PROBLEM REQUIREMENTS:
When a line of the entries below contains "colspan", it counts once; state how many such lines there are and nothing else.

----- DATA FOR THE TASK

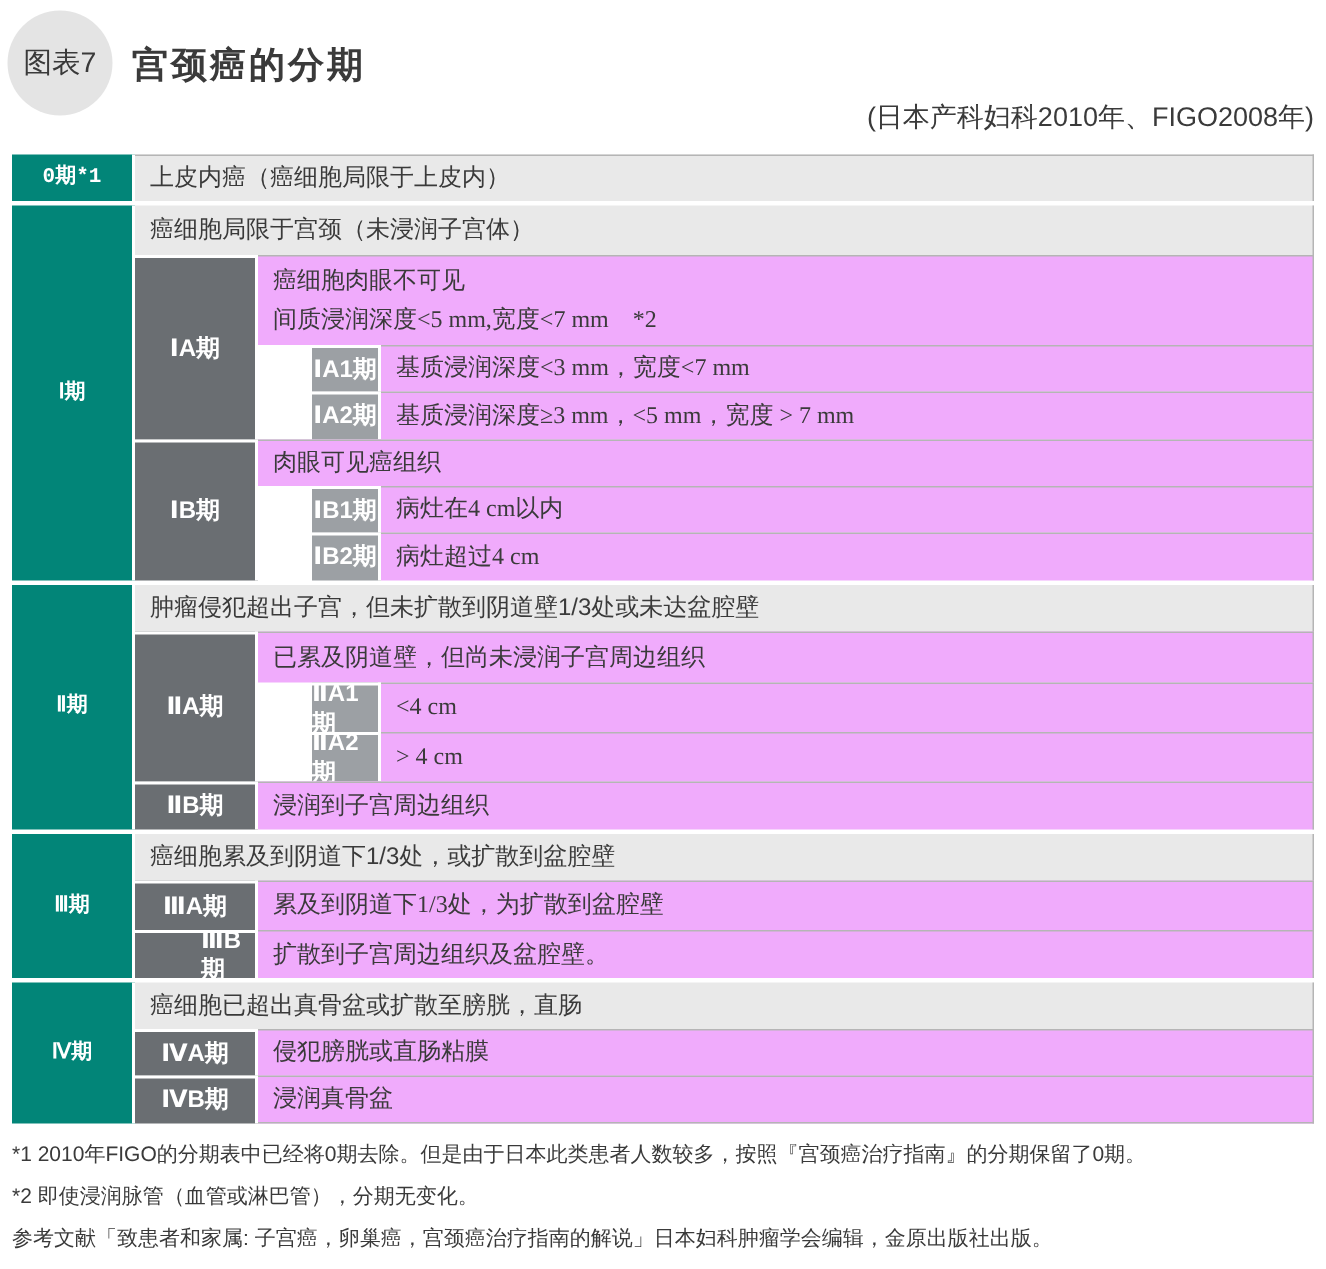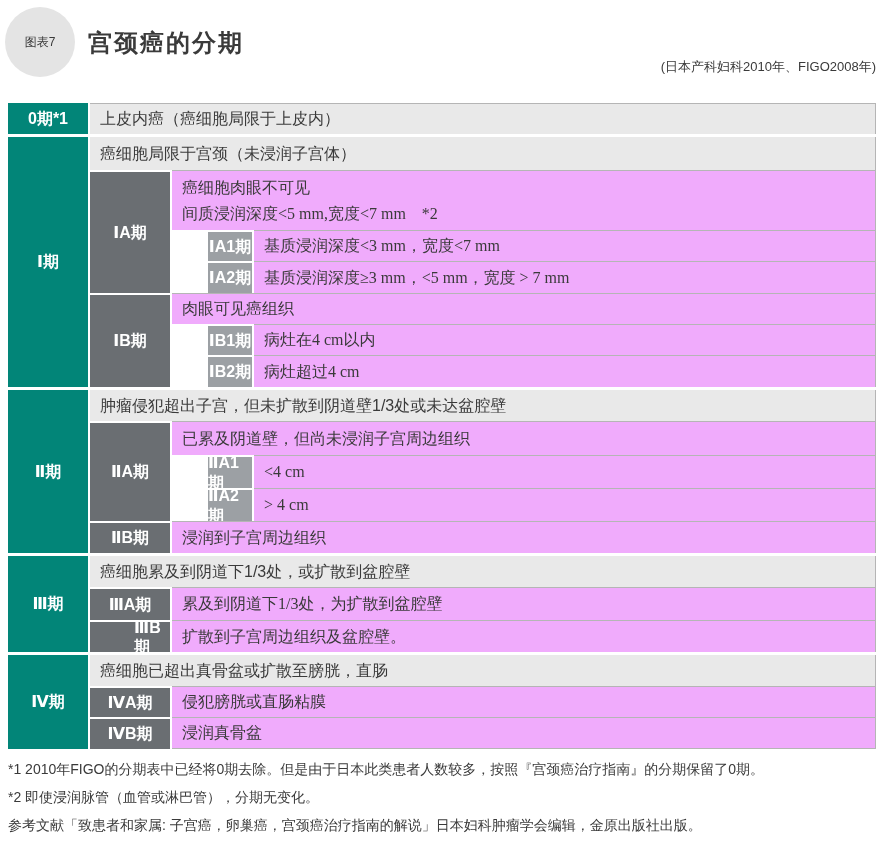--- a/index.html
+++ b/index.html
@@ -19,41 +19,41 @@
     color:var(--c-text,#3A3A3A);
   }
   .page{width:884px;height:846px;background:#fff;overflow:hidden;}
 
   
   header{position:relative;height:103px;}
   .badge{
     position:absolute;left:5px;top:7px;width:70px;height:70px;border-radius:50%;
     background:var(--c-badge_bg,#E4E4E4);
     display:flex;align-items:center;justify-content:center;
-    font-size:12px;color:var(--c-text,#3A3A3A);
+    font-size:19px;color:var(--c-text,#3A3A3A);
   }
   h1{
     position:absolute;left:88px;top:27px;margin:0;
     font-size:24px;font-weight:700;letter-spacing:2px;color:var(--c-text,#3A3A3A);
   }
-  .source{position:absolute;right:8px;top:58px;font-size:13px;color:var(--c-text,#3A3A3A);}
+  .source{position:absolute;right:8px;top:66px;font-size:18px;color:var(--c-text,#3A3A3A);}
 
   
   .tbl{margin:0 8px;width:868px;}
   .sec{display:grid;}
   .sec + .sec{margin-top:3px;}
   .sec0{grid-template-columns:82px 1fr;grid-template-rows:31px;}
   .secI{grid-template-columns:82px 82px 82px 1fr;grid-template-rows:33px 60px 31px 32px 31px 31px 32px;}
   .secII{grid-template-columns:82px 82px 82px 1fr;grid-template-rows:31px 34px 33px 33px 32px;}
   .secIII{grid-template-columns:82px 82px 1fr;grid-template-rows:31px 33px 32px;}
   .secIV{grid-template-columns:82px 82px 1fr;grid-template-rows:31px 31px 32px;}
 
   .c{display:flex;align-items:center;font-size:16px;line-height:1.2;}
   .lab{justify-content:center;color:#fff;font-weight:700;border-right:2px solid #fff;}
-  .teal{background:var(--c-stage,#028578);font-size:16px;}
+  .teal{background:var(--c-stage,#028578);font-size:14px;font-family:Liberation Mono, monospace;}
   .dg{background:var(--c-sub1,#6A6E72);}
   .mg{background:var(--c-sub2,#9CA0A4);margin-left:36px;}
   .content{padding:0 10px;background:#f0abfc;}
   .lgrow{background:var(--c-rowbg,#E9E9E9);}
   .bt{border-top:1px solid var(--c-border,#B5B5B5);font-family:Liberation Serif, serif;}
   .br{border-right:1px solid var(--c-border,#B5B5B5);}
   .bb{border-bottom:1px solid var(--c-border,#B5B5B5);}
   .btw{border-top:2px solid #fff;}
   .two{flex-direction:column;align-items:flex-start;justify-content:center;}
   .two span{display:block;line-height:26px;}

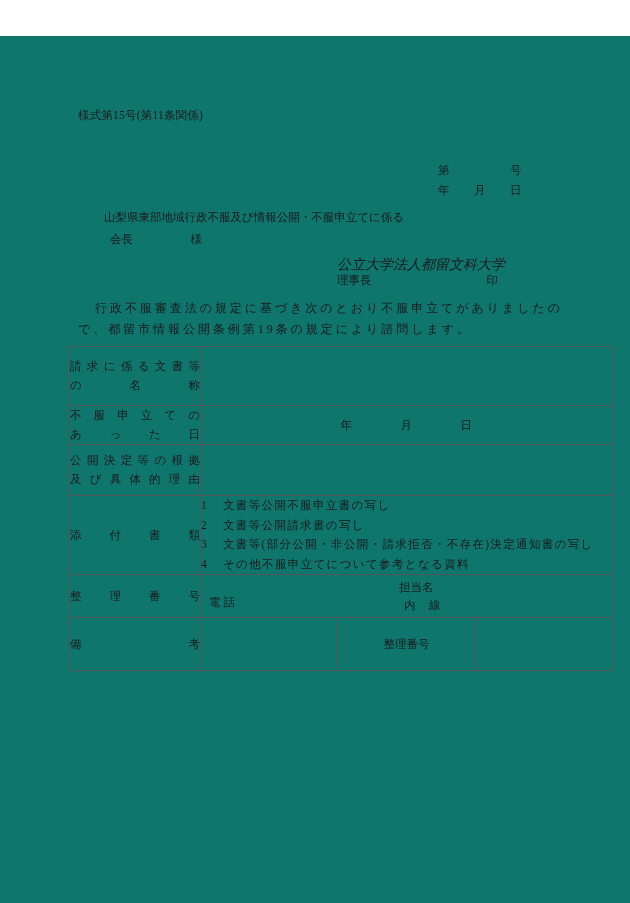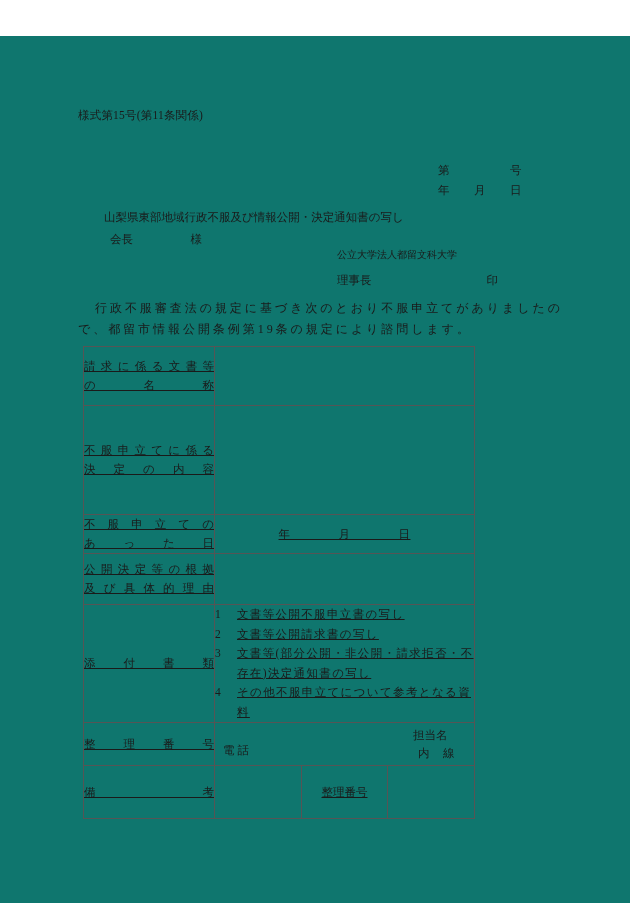--- a/index.html
+++ b/index.html
@@ -75,23 +75,24 @@
     position: absolute;
     left: 110px;
     top: 196px;
     font-size: 11.5px;
     white-space: pre;
   }
 
   .univ-name {
     position: absolute;
     left: 337px;
-    top: 212px;
-    font-size: 10px;
-    white-space: nowrap;
+    top: 220px;
+    font-size: 14px;
+    white-space: nowrap;
+    font-style: italic;
   }
   .rijicho-line {
     position: absolute;
     left: 337px;
     top: 237px;
     font-size: 11.5px;
     white-space: pre;
   }
 
   .body-para {
@@ -105,26 +106,25 @@
     display: block;
     white-space: nowrap;
     line-height: 21px;
   }
   .body-para .ln1 { letter-spacing: 2.95px; text-indent: 17px; text-align: center; }
   .body-para .ln2 { letter-spacing: 2.95px; }
 
   
   .form-table {
     position: absolute;
-    left: 83px;
+    left: 69px;
     top: 310px;
-    width: 392px;
+    width: 544px;
     border-collapse: collapse;
     table-layout: fixed;
-    text-decoration: underline;
   }
   .form-table td {
     border: 1px solid #555;
     padding: 0;
     vertical-align: middle;
     font-size: 11.5px;
   }
 
   .lbl {
     width: 130px;
@@ -207,48 +207,41 @@
 <body>
 
 <div class="page">
 
   <div class="form-no">様式第15号(第11条関係)</div>
 
 
   <div class="number-line">第　　　　　号</div>
   <div class="date-line">年　　月　　日</div>
 
-  <div class="council-name">山梨県東部地域行政不服及び情報公開・決定通知書の写し</div>
+  <div class="council-name">山梨県東部地域行政不服及び情報公開・不服申立てに係る</div>
   <div class="chair-line">会長　　　　　様</div>
 
   <div class="univ-name">公立大学法人都留文科大学</div>
   <div class="rijicho-line">理事長　　　　　　　　　　印</div>
 
   <div class="body-para">
     <span class="ln ln1">行政不服審査法の規定に基づき次のとおり不服申立てがありましたの</span>
     <span class="ln ln2">で、都留市情報公開条例第19条の規定により諮問します。</span>
   </div>
 
   <table class="form-table">
     <tbody>
         <tr>
       <td class="lbl" style="height:58px">
         <span class="just">請求に係る文書等</span>
         <span class="just">の名称</span>
       </td>
       <td class="val" colspan="3"></td>
     </tr>
 
-    <tr>
-      <td class="lbl" style="height:108px">
-        <span class="just">不服申立てに係る</span>
-        <span class="just">決定の内容</span>
-      </td>
-      <td class="val" colspan="3"></td>
-    </tr>
 
     <tr>
       <td class="lbl" style="height:36px">
         <span class="just">不服申立ての</span>
         <span class="just">あった日</span>
       </td>
       <td class="val val-center" colspan="3">年　　　　月　　　　日</td>
     </tr>
 
     <tr>

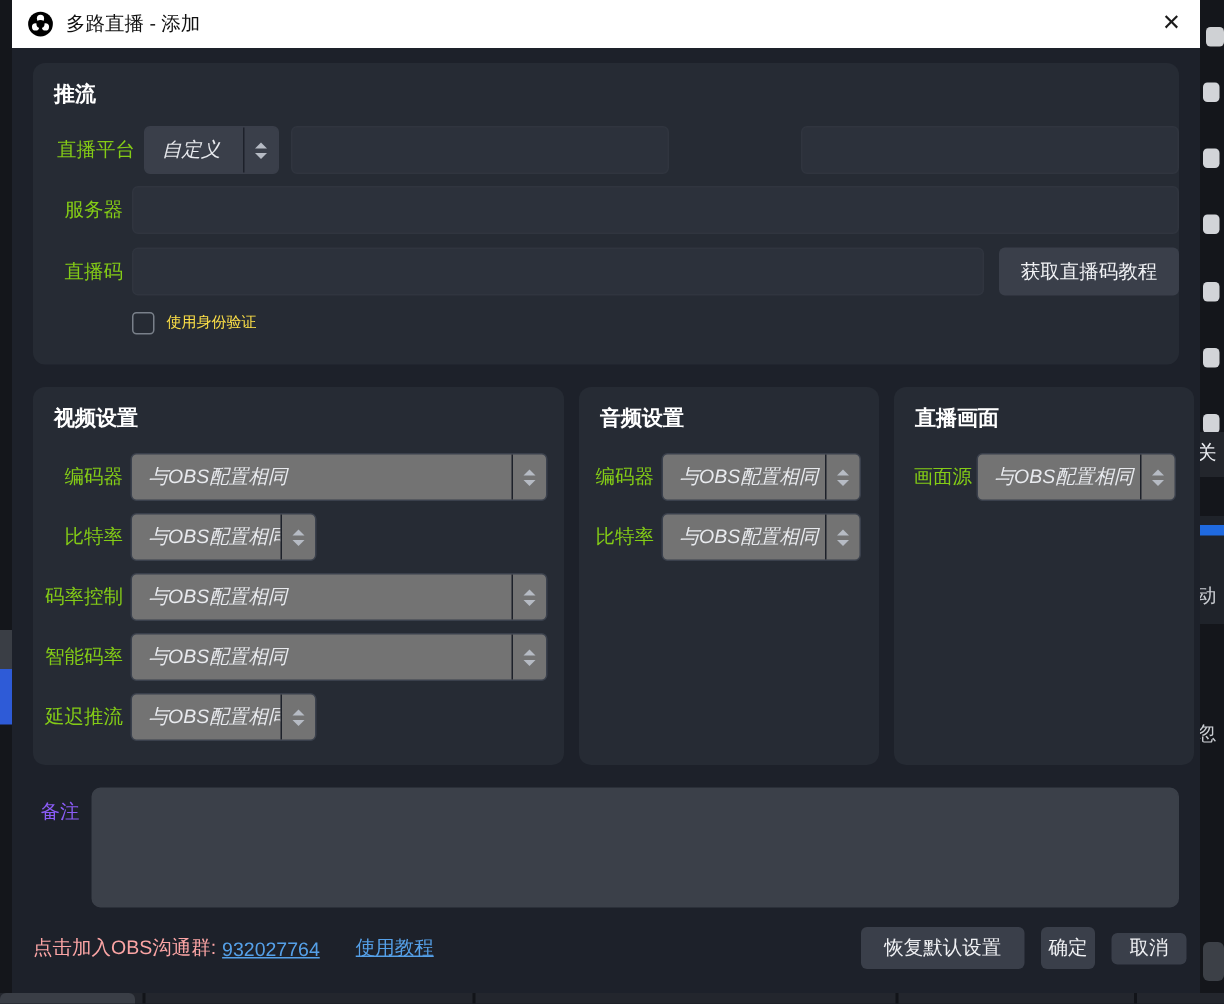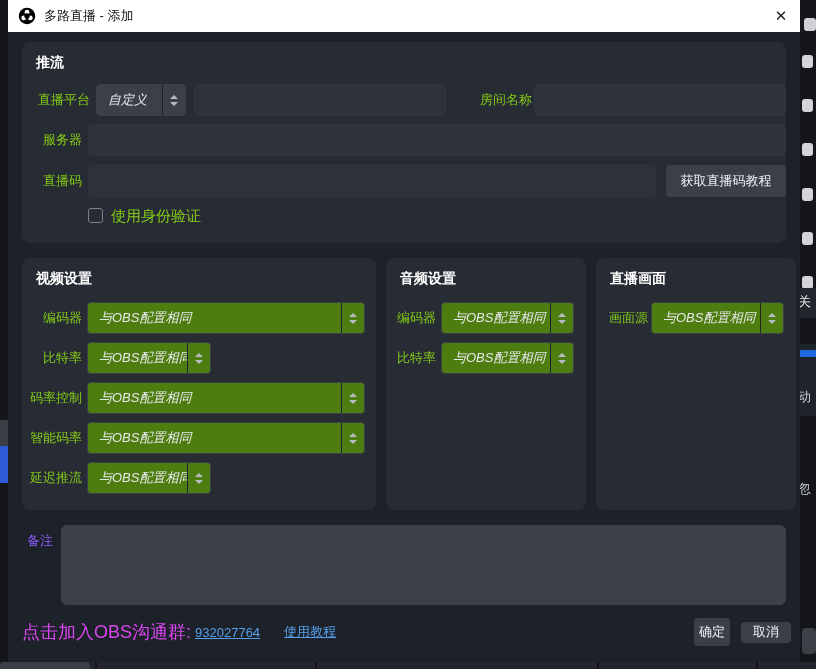--- a/index.html
+++ b/index.html
@@ -49,39 +49,39 @@
   .row { position:absolute; height:32px; }
   .flabel { position:absolute; top:0; height:32px; line-height:32px; font-size:13px; color:#84cc16; text-align:right; }
 
   .text-input {
     position:absolute; top:0; height:32px; background:#2c313b; border:1px solid #30353f;
     border-radius:4px; color:#e8eaee; font-size:13px; padding:0 10px; outline:none;
     font-family:inherit;
   }
   .select {
     position:absolute; top:0; height:32px; display:flex; align-items:stretch;
-    background:#4d7c0f; border:1px solid #3a404c; border-radius:4px; cursor:default;
+    background:#737373; border:1px solid #3a404c; border-radius:4px; cursor:default;
   }
   .select.light { background:#3a3f4a; border-color:#3a3f4a; }
   .select-value { flex:1; line-height:30px; padding-left:11px; font-size:13px; color:#e8eaee; white-space:nowrap; overflow:hidden;font-style:italic; }
   .select-arrows {
     flex:0 0 23px; border-left:1px solid #1d212a; display:flex; flex-direction:column;
     align-items:center; justify-content:center; gap:3px;
   }
   .select-arrows .up { width:0; height:0; border-left:4px solid transparent; border-right:4px solid transparent; border-bottom:4px solid #b6bbc4; }
   .select-arrows .dn { width:0; height:0; border-left:4px solid transparent; border-right:4px solid transparent; border-top:4px solid #b6bbc4; }
 
   .btn {
     background:#3a3f4a; color:#f0f1f4; border:none; border-radius:4px; font-size:13px;
     font-family:inherit; cursor:default;
   }
   .btn-tutorial { position:absolute; left:644px; top:0; width:120px; height:32px; }
 
   .checkbox { position:absolute; left:66px; top:3px; width:15px; height:15px; border:1.5px solid #79808a; border-radius:3px; background:transparent; }
-  .checkbox-label { position:absolute; left:89px; top:0; height:22px; line-height:22px; font-size:15px; color:#84cc16; }
+  .checkbox-label { position:absolute; left:89px; top:0; height:22px; line-height:22px; font-size:10px; color:#fde047; }
 
   
   .push-r1 { left:0; top:42px;  width:764px; }
   .push-r2 { left:0; top:82px;  width:764px; }
   .push-r3 { left:0; top:123px; width:764px; }
   .push-r4 { left:0; top:163px; width:764px; height:22px; }
   .lbl-platform { left:0; width:68px; }
   .sel-platform { left:74px; width:90px; }
   .inp-platform-url { left:172px; width:252px; }
   .lbl-room { left:430px; width:80px; }
@@ -108,21 +108,21 @@
     position:absolute; left:53px; top:493px; width:725px; height:80px; background:#3b4049;
     border:1px solid #3b4049; border-radius:6px; color:#e8eaee; font-size:13px; padding:8px 10px;
     resize:none; outline:none; font-family:inherit;
   }
 
   
   .dialog-footer {
     position:absolute; left:14px; top:586px; width:769px; height:28px;
     display:flex; align-items:center;
   }
-  .footer-text { font-size:18px; color:#d946ef; }
+  .footer-text { font-size:13px; color:#fca5a5; }
   .footer-link { font-size:13px; color:#55a0e8; text-decoration:underline; margin-left:4px; cursor:pointer; }
   .footer-link.second { margin-left:24px; }
   .footer-spacer { flex:1; }
   .btn-reset { width:109px; height:28px; margin-right:11px; }
   .btn-ok { width:36px; height:28px; margin-right:11px; }
   .btn-cancel { width:50px; height:21px; }
 </style>
 </head>
 <body>
 
@@ -173,21 +173,20 @@
         <div class="row push-r1">
           <span class="flabel lbl-platform">直播平台</span>
           <div class="select light sel-platform">
             <span class="select-value">自定义</span>
             <span class="select-arrows">
                 <i class="up"></i>
                 <i class="dn"></i>
               </span>
           </div>
           <input class="text-input inp-platform-url" value="" style="">
-          <span class="flabel lbl-room">房间名称</span>
           <input class="text-input inp-room" value="" style="">
         </div>
 
         <div class="row push-r2">
           <span class="flabel lbl-server">服务器</span>
           <input class="text-input inp-server" value="" style="">
         </div>
 
         <div class="row push-r3">
           <span class="flabel lbl-key">直播码</span>
@@ -297,19 +296,20 @@
       </section>
 
       <span class="notes-label">备注</span>
       <textarea class="notes-input" style=""></textarea>
 
       <div class="dialog-footer">
         <span class="footer-text">点击加入OBS沟通群:</span>
         <span class="footer-link">932027764</span>
         <span class="footer-link second">使用教程</span>
         <span class="footer-spacer"></span>
+        <button class="btn btn-reset">恢复默认设置</button>
         <button class="btn btn-ok">确定</button>
         <button class="btn btn-cancel">取消</button>
       </div>
 
     </div>
   </div>
 </div>
 
 </body></html>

----------

REPLY TO THE EXERCISE:
3